_EXERCISE DIRECTIONS_:
Only the pictures should be dropped; copy the rest of the entries exactly.

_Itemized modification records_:

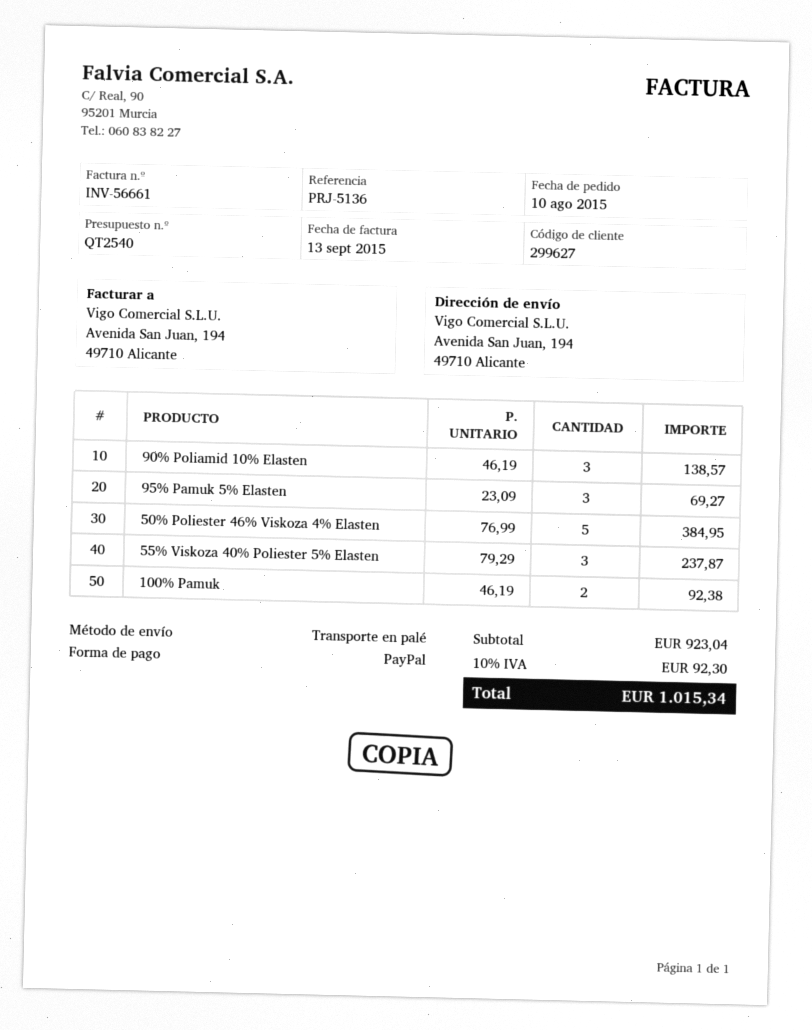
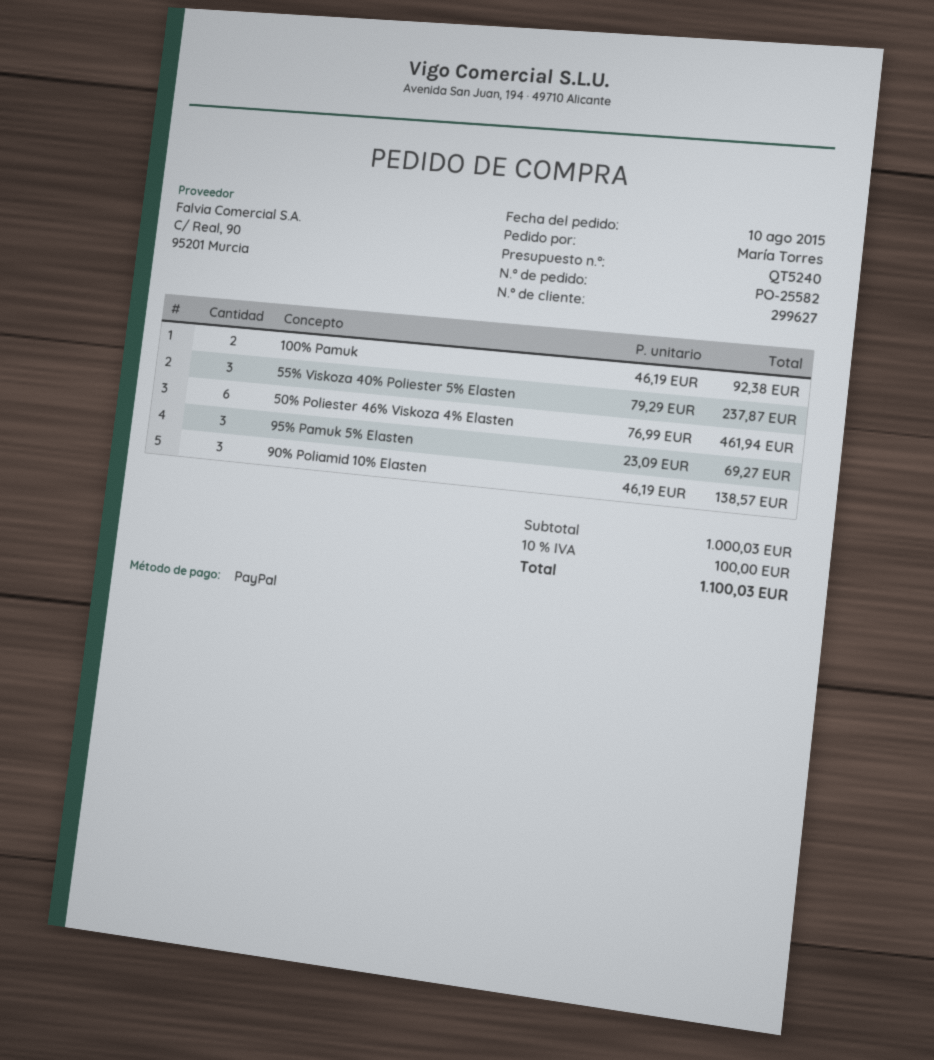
quote number: QT2540 -> QT5240
50% Poliester 46% Viskoza 4% Elasten: 5 x 76.99 = 384.95 -> 6 x 76.99 = 461.94
subtotal: 923.04 -> 1000.03
tax: 10% = 92.30 -> 10% = 100.00
total: 1015.34 -> 1100.03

_RESULT BELOW_:
quote number: QT2540 -> QT5240
50% Poliester 46% Viskoza 4% Elasten: 5 x 76.99 = 384.95 -> 6 x 76.99 = 461.94
subtotal: 923.04 -> 1000.03
tax: 10% = 92.30 -> 10% = 100.00
total: 1015.34 -> 1100.03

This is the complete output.